## TASK REQUIREMENTS
Only one stretch of the data below is wanted: the lines starting at the one with "[145,104,248,117] English (Gherkin)" and ending at the one with "[72,565,145,579] QA-Engine ->", both included, given again exactly.

## AVAILABLE RECORDS
• • • • •

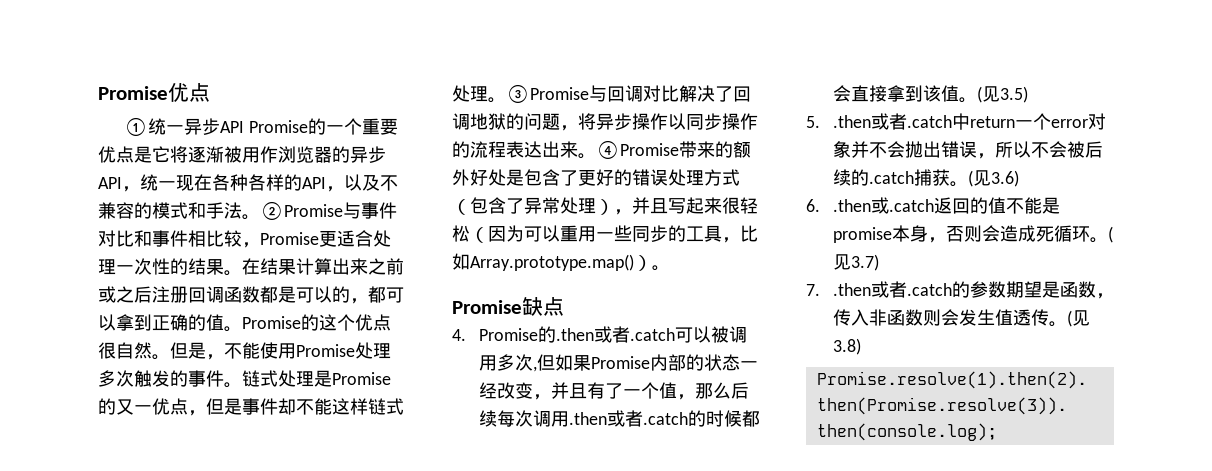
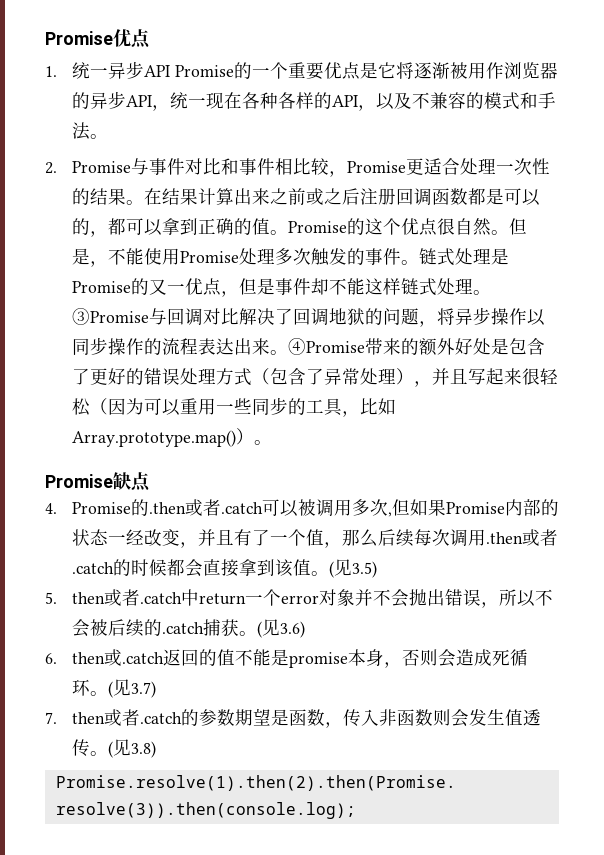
[124,117,149,136] ① -> [45,66,57,77] 1.
[260,201,343,220] ②Promise -> [45,161,131,174] // 2. Promise
[832,115,871,128] .then -> [71,592,105,604] then
[832,199,871,212] .then -> [71,652,105,664] then
[832,283,871,296] .then -> [71,712,105,724] then

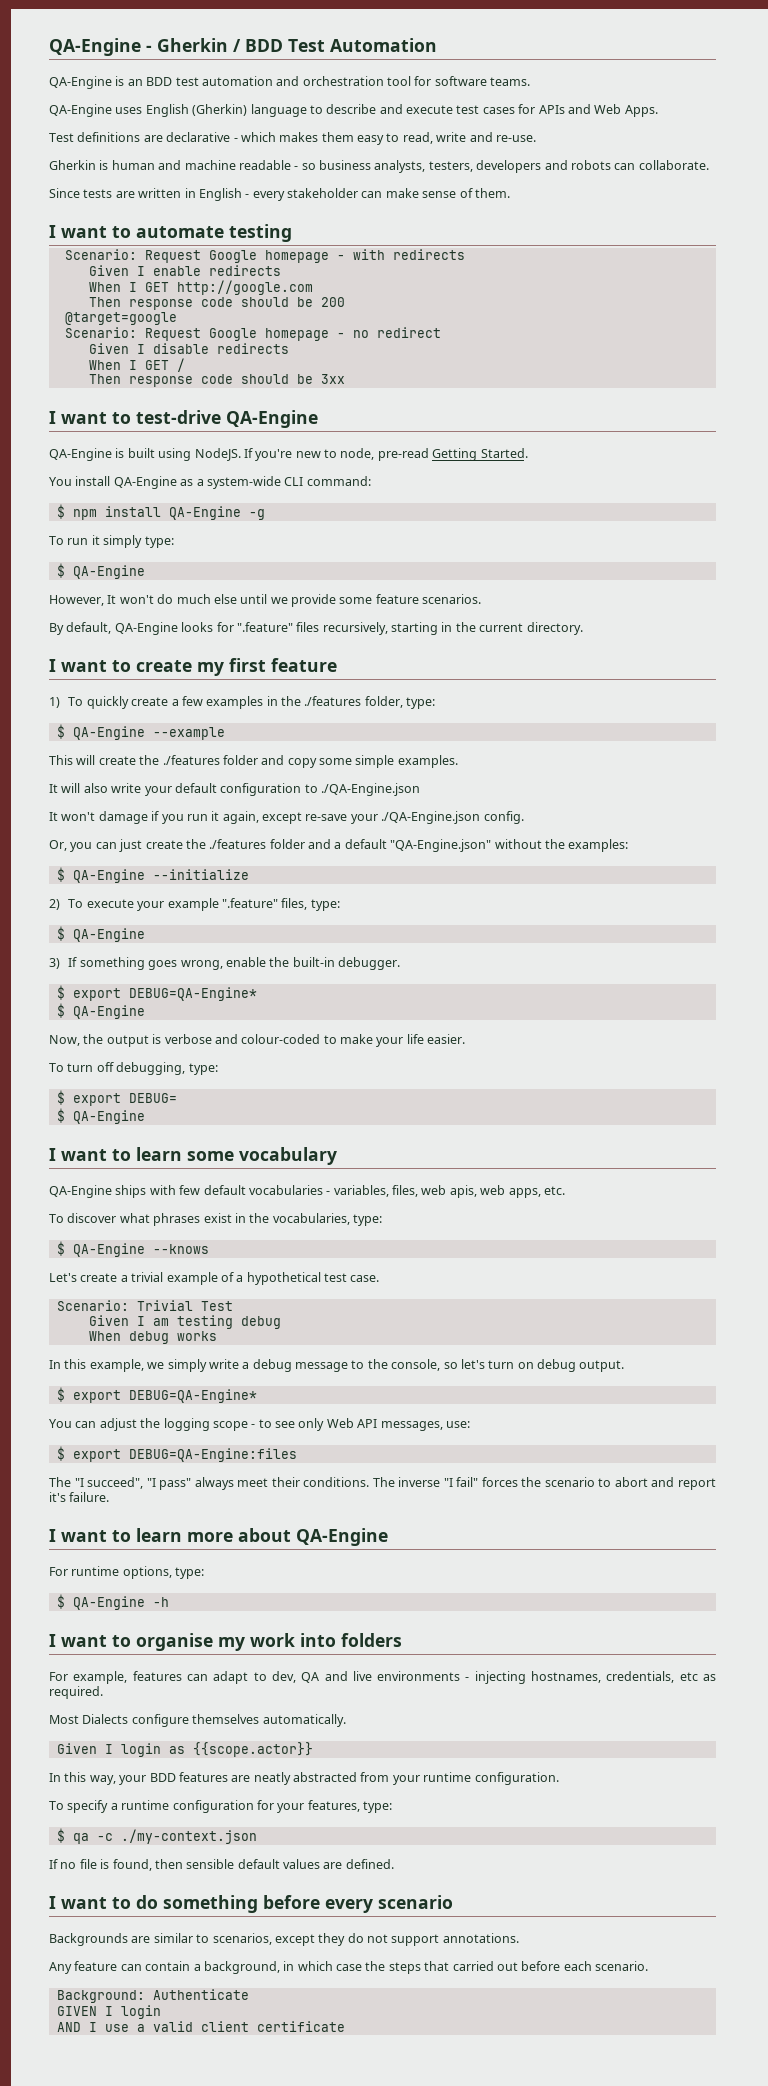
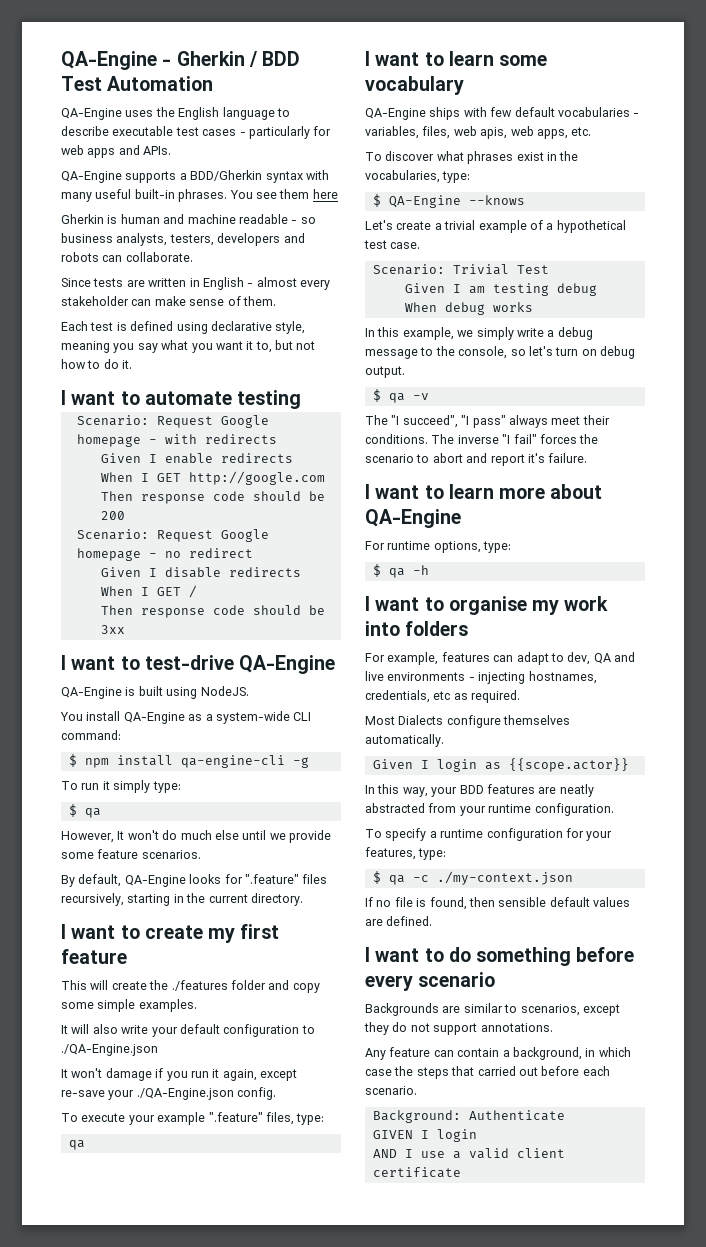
[49,76,531,89] // QA-Engine is an BDD test automation and orchestration tool for software teams. -> (214, 83) none
[145,104,248,117] English (Gherkin) -> [155,107,220,120] the English
[379,104,658,117] [49,132,536,145] and execute test cases for APIs and Web Apps. // Test definitions are declarative - which makes them easy to read, write and re-use. -> [112,126,332,139] [61,145,172,158] [61,170,329,183] [61,189,338,202] executable test cases - particularly for web apps and APIs. // QA-Engine supports a BDD/Gherkin syntax with many useful built-in phrases. You see them here
(250, 196) none -> [256,277,297,287] almost
(510, 193) none -> [61,321,306,334] [61,340,316,353] [61,359,133,369] // Each test is defined using declarative style, meaning you say what you want it to, but not how to do it.
[64,312,177,325] // @target=google -> (125, 515) none
[243,448,528,461] If you're new to node, pre-read Getting Started. -> (249, 691) none
[168,506,241,520] QA-Engine -> [180,755,285,768] qa-engine-cli
[72,565,145,579] QA-Engine -> [84,808,101,818] qa
[49,696,436,709] [56,724,225,740] // 1) To quickly create a few examples in the ./features folder, type: // $ QA-Engine --example -> (127, 956) none
[49,839,629,852] [56,867,249,883] [49,899,60,910] Or, you can just create the ./features folder and a default "QA-Engine.json" without the examples: // $ QA-Engine --initialize // 2) -> (277, 1093) none
[56,926,145,942] [49,957,401,970] [56,985,257,1001] [56,1003,145,1019] [49,1034,466,1047] [49,1062,218,1075] [56,1090,177,1106] [56,1108,145,1124] $ QA-Engine // 3) If something goes wrong, enable the built-in debugger. // $ export DEBUG=QA-Engine* // $ QA-Engine // Now, the output is verbose and colour-coded to make your life easier. // To turn off debugging, type: // $ export DEBUG= // $ QA-Engine -> [68,1140,85,1150] qa
[72,1389,257,1403] [49,1418,470,1431] [56,1446,297,1462] export DEBUG=QA-Engine* // You can adjust the logging scope - to see only Web API messages, use: // $ export DEBUG=QA-Engine:files -> [388,393,429,403] qa -v
[72,1596,145,1610] QA-Engine -> [388,568,405,578] qa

• • • • •

## RESPONSE TO THIS EXERCISE
[145,104,248,117] English (Gherkin) -> [155,107,220,120] the English
[379,104,658,117] [49,132,536,145] and execute test cases for APIs and Web Apps. // Test definitions are declarative - which makes them easy to read, write and re-use. -> [112,126,332,139] [61,145,172,158] [61,170,329,183] [61,189,338,202] executable test cases - particularly for web apps and APIs. // QA-Engine supports a BDD/Gherkin syntax with many useful built-in phrases. You see them here
(250, 196) none -> [256,277,297,287] almost
(510, 193) none -> [61,321,306,334] [61,340,316,353] [61,359,133,369] // Each test is defined using declarative style, meaning you say what you want it to, but not how to do it.
[64,312,177,325] // @target=google -> (125, 515) none
[243,448,528,461] If you're new to node, pre-read Getting Started. -> (249, 691) none
[168,506,241,520] QA-Engine -> [180,755,285,768] qa-engine-cli
[72,565,145,579] QA-Engine -> [84,808,101,818] qa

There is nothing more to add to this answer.